Directions for this task:
Print again, word for word, all of the records below, and leave the pictures out.

Supplied data:

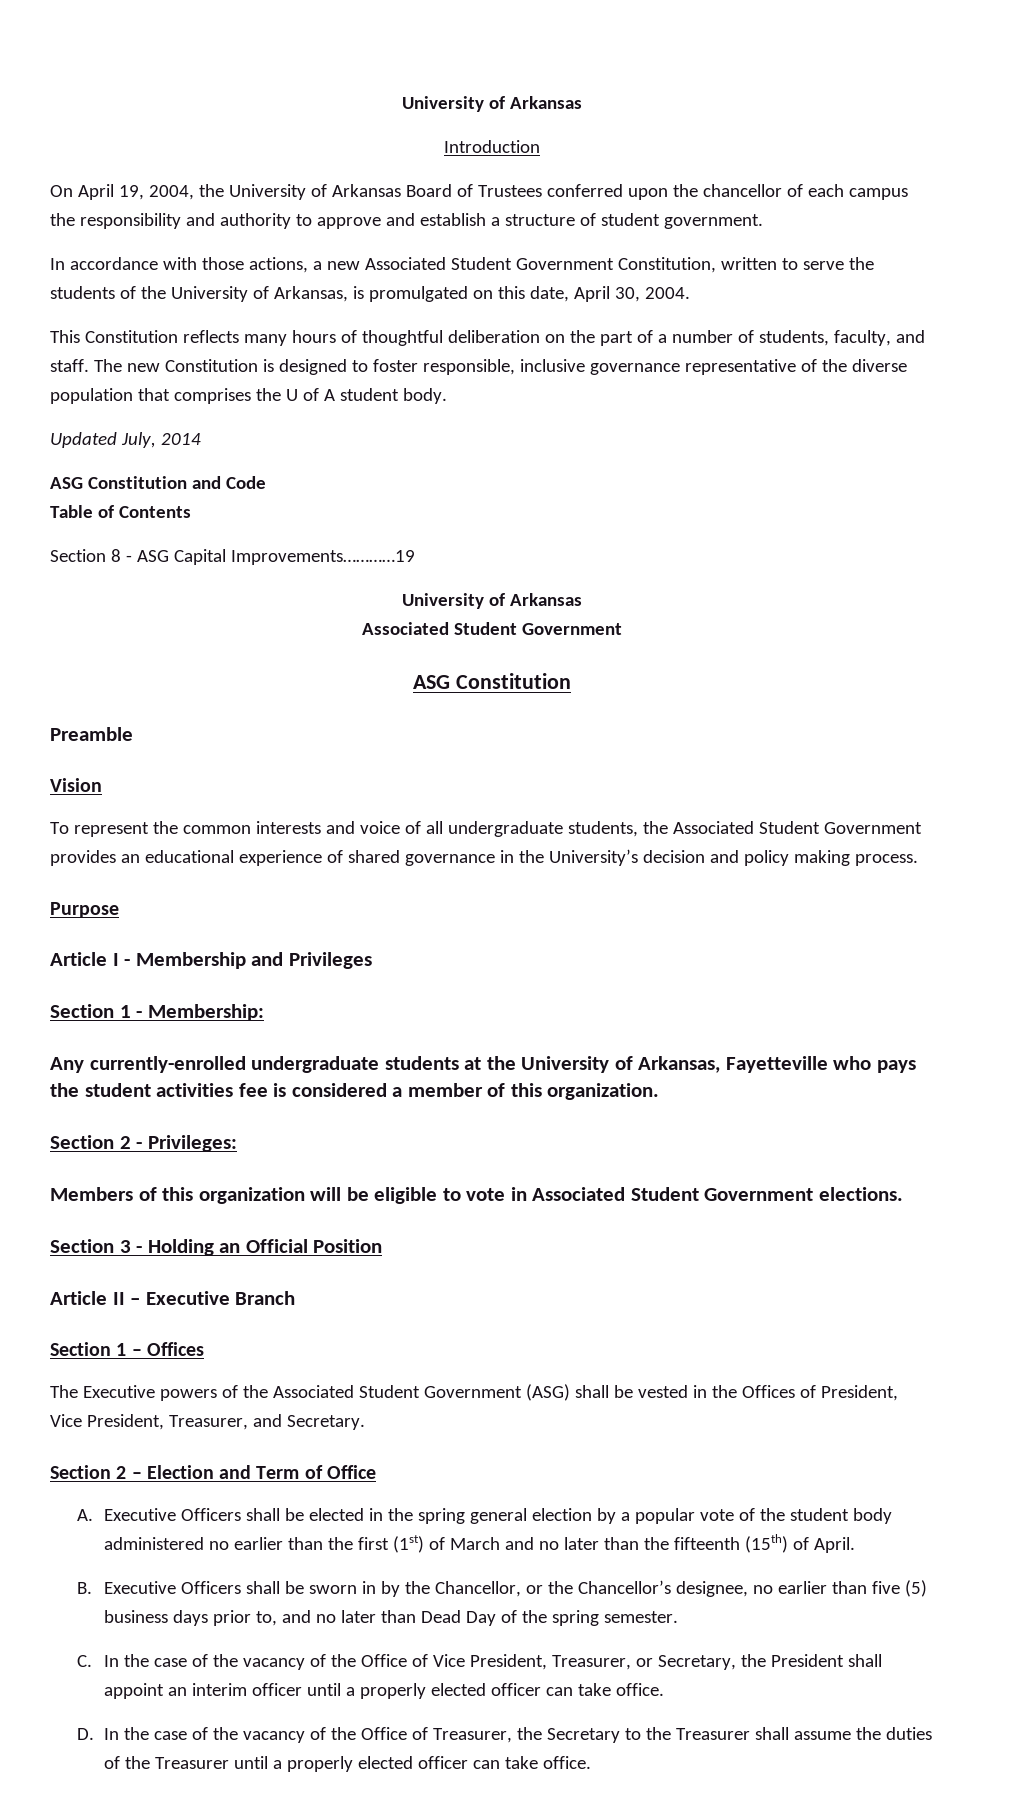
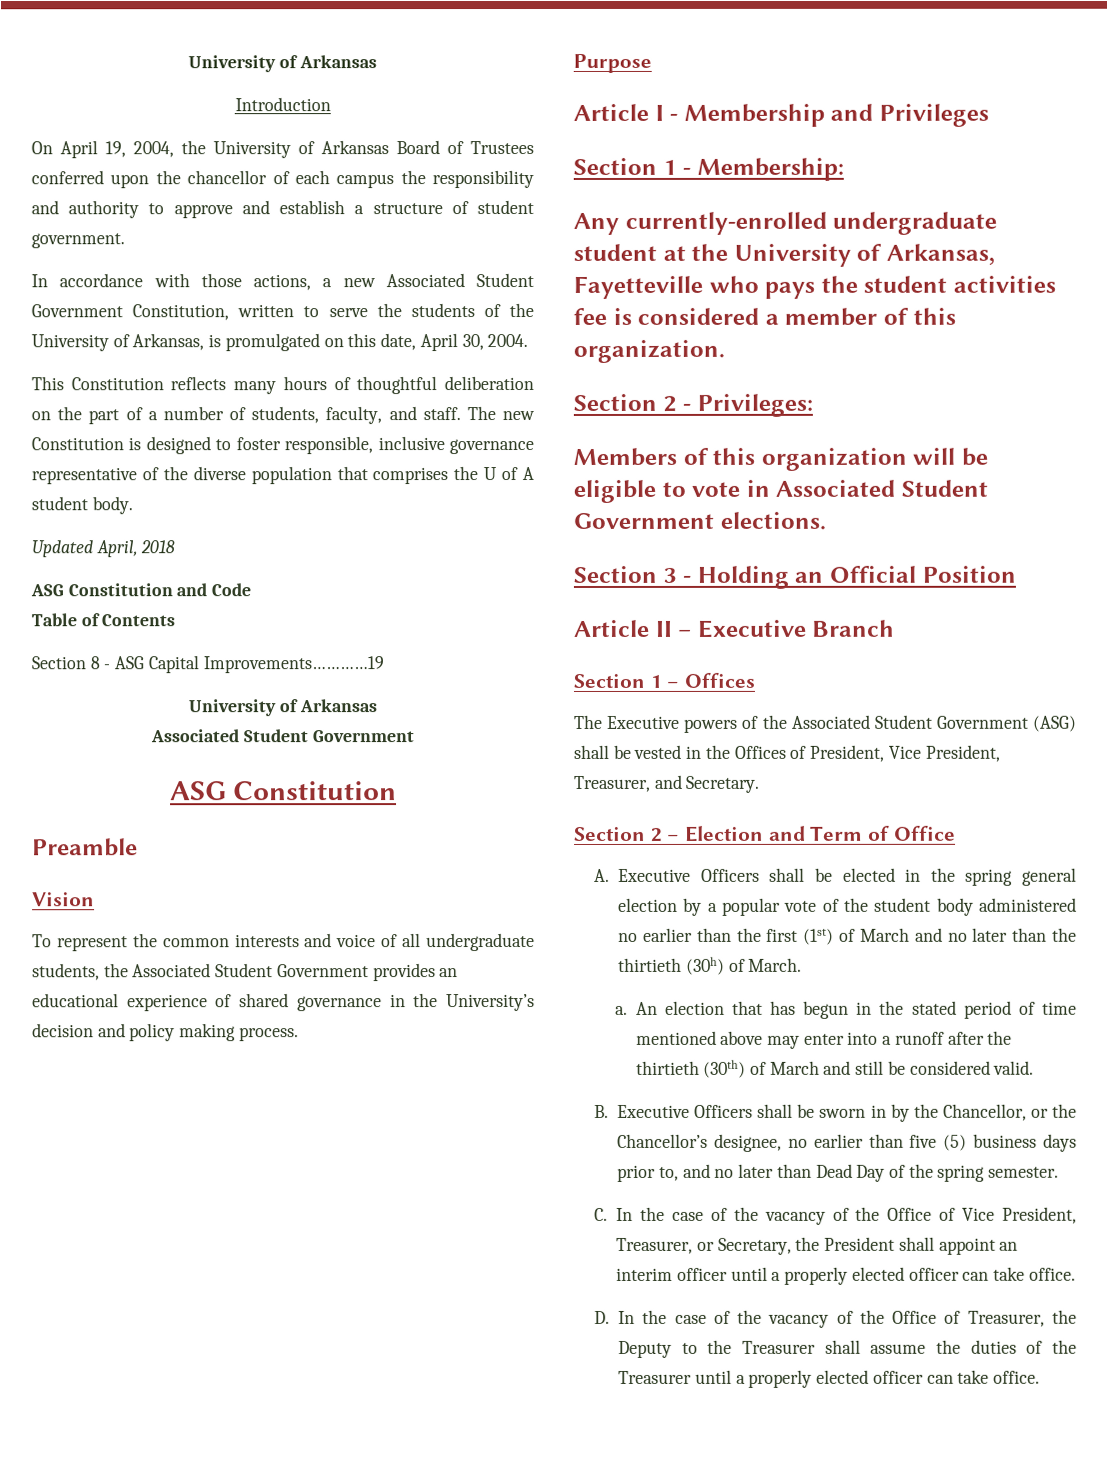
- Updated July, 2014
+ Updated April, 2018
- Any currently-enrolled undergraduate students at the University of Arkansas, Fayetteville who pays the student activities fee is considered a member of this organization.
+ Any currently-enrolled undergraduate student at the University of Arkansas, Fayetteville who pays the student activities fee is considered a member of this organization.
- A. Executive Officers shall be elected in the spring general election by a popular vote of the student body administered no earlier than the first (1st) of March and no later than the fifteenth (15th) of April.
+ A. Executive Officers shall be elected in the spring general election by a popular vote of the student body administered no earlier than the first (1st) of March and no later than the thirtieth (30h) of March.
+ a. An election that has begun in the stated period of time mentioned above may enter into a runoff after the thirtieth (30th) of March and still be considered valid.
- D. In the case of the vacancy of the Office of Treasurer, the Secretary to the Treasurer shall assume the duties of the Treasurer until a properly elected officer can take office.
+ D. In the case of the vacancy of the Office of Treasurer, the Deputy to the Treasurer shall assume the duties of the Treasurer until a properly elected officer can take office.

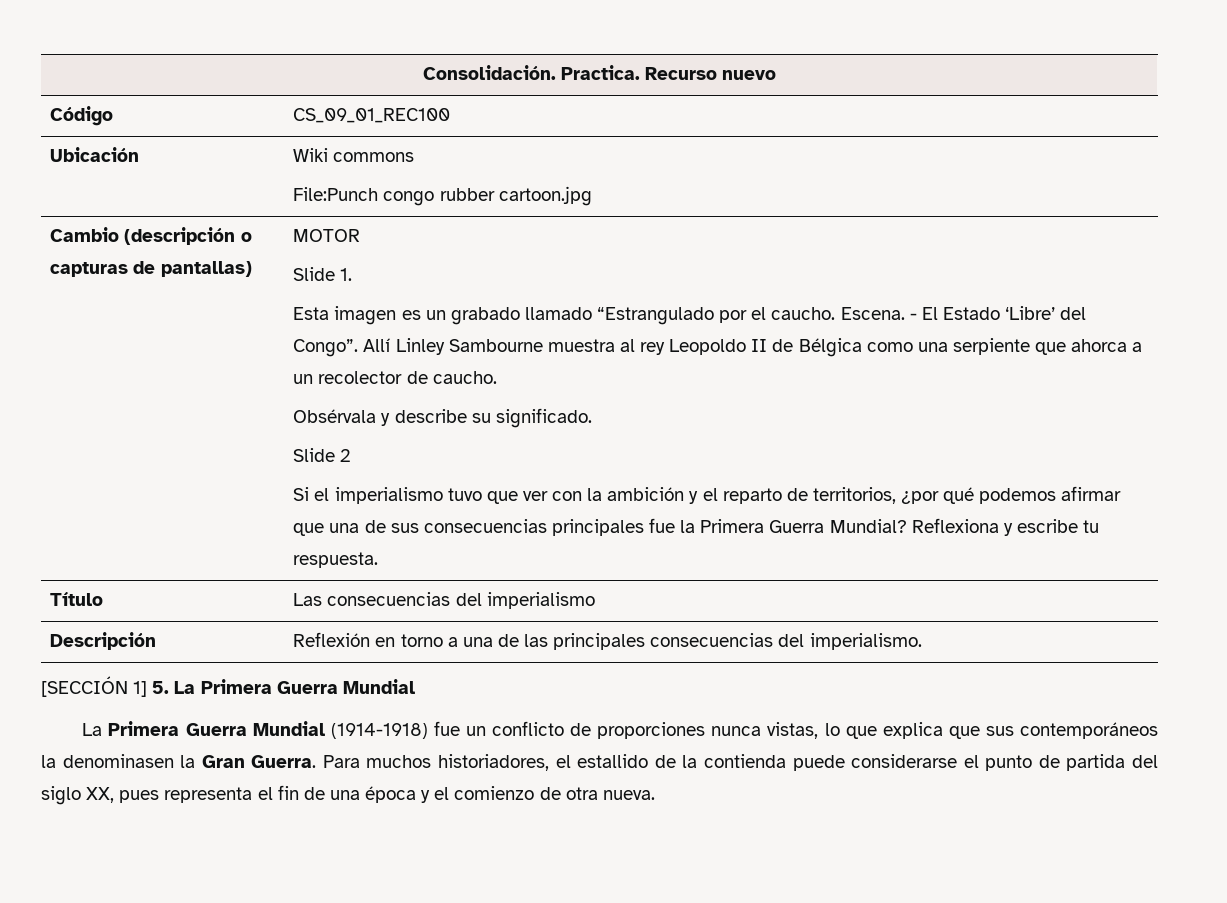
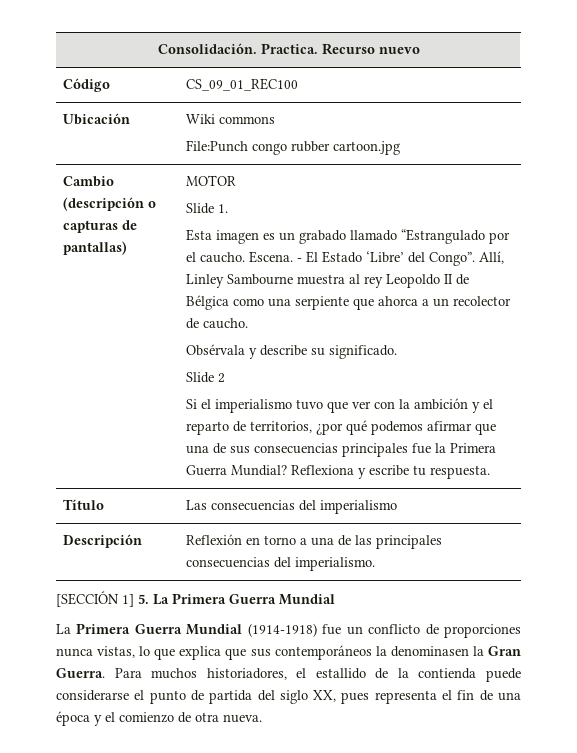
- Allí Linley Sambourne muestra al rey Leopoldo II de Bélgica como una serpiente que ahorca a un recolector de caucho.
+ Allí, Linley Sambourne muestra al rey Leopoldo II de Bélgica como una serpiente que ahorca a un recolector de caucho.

Task answer:
- Updated July, 2014
+ Updated April, 2018
- Any currently-enrolled undergraduate students at the University of Arkansas, Fayetteville who pays the student activities fee is considered a member of this organization.
+ Any currently-enrolled undergraduate student at the University of Arkansas, Fayetteville who pays the student activities fee is considered a member of this organization.
- A. Executive Officers shall be elected in the spring general election by a popular vote of the student body administered no earlier than the first (1st) of March and no later than the fifteenth (15th) of April.
+ A. Executive Officers shall be elected in the spring general election by a popular vote of the student body administered no earlier than the first (1st) of March and no later than the thirtieth (30h) of March.
+ a. An election that has begun in the stated period of time mentioned above may enter into a runoff after the thirtieth (30th) of March and still be considered valid.
- D. In the case of the vacancy of the Office of Treasurer, the Secretary to the Treasurer shall assume the duties of the Treasurer until a properly elected officer can take office.
+ D. In the case of the vacancy of the Office of Treasurer, the Deputy to the Treasurer shall assume the duties of the Treasurer until a properly elected officer can take office.

- Allí Linley Sambourne muestra al rey Leopoldo II de Bélgica como una serpiente que ahorca a un recolector de caucho.
+ Allí, Linley Sambourne muestra al rey Leopoldo II de Bélgica como una serpiente que ahorca a un recolector de caucho.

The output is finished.